Outside the Capitol Caldwell made his feelings clear on January 6.

“Everyone single b**** in there is a traitor, every single one,” he screamed in a video, appearing to refer to the legislators inside. 

Caldwell was a name in his local Virginia political circles. He was a delegate to the Clarke County, Virginia, Republican convention last year.

A lawyer temporarily assigned to Caldwell said at a detention hearing that his opposition to Biden’s election win was not out of the ordinary, and that he was not accused of a violent crime.

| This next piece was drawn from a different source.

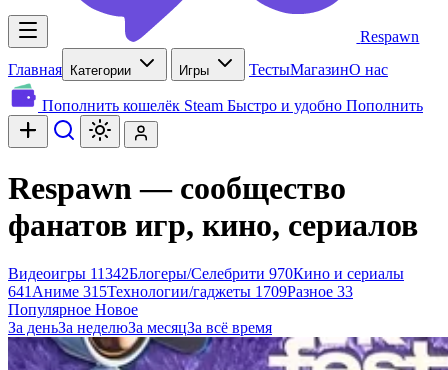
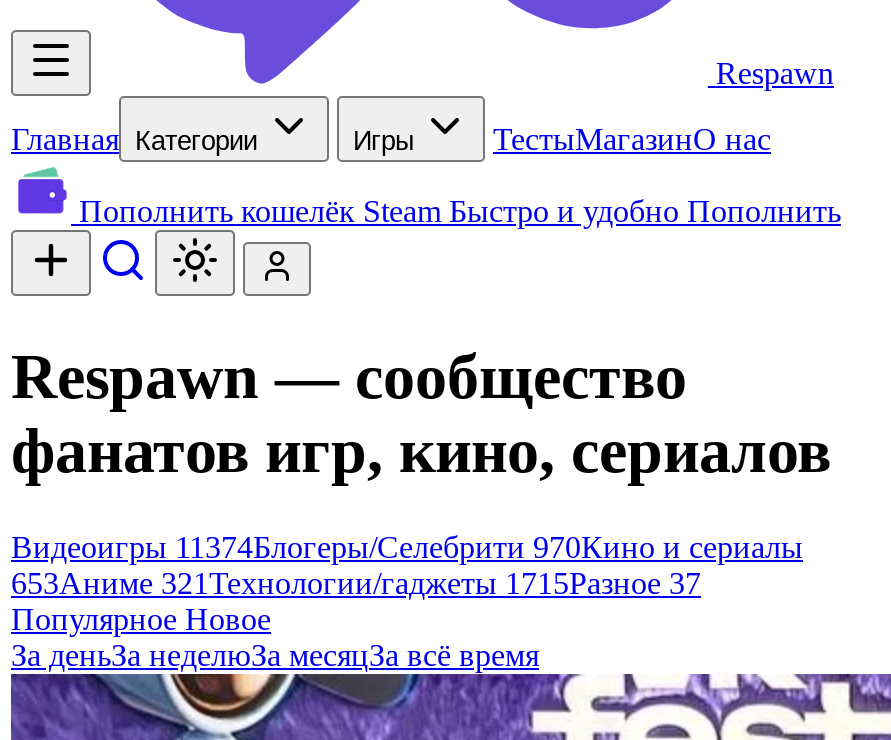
- Видеоигры 11342Блогеры/Селебрити 970Кино и сериалы
+ Видеоигры 11374Блогеры/Селебрити 970Кино и сериалы

- 641Аниме 315 Технологии/гаджеты 1709Разное 33
+ 653Аниме 321 Технологии/гаджеты 1715Разное 37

But the judge disagreed: “The conduct and statements of Mr. Caldwell and the others, it really is just pure lawlessness,” Magistrate Judge Joel Hoppe of the federal court in Harrisonburg, Virginia, said on Tuesday.

Strong support for Watkins

The village of Woodstock is home to about 300 people. Many of the homes are clustered around the crossroads, and the only traffic signal still fly “Trump 2020” banners. 

There is also the “Don’t Tread on Me” or Gadsden flag of the American Revolution and a Stars and Stripes being flown upside down — a signal of “dire distress,” according to the US code.

Some of the villagers were hostile to our CNN crew, calling the local sheriff to complain twice. Others were happier to talk and argued with their neighbors to back off. 

And even after all the video and social media posts showing Watkins ranting about storming the Capitol, Watkins’s boyfriend defends her.

“I do not believe the charges of conspiracy are at all fair,” Siniff said.

CNN’s Curt Devine contributed to this story.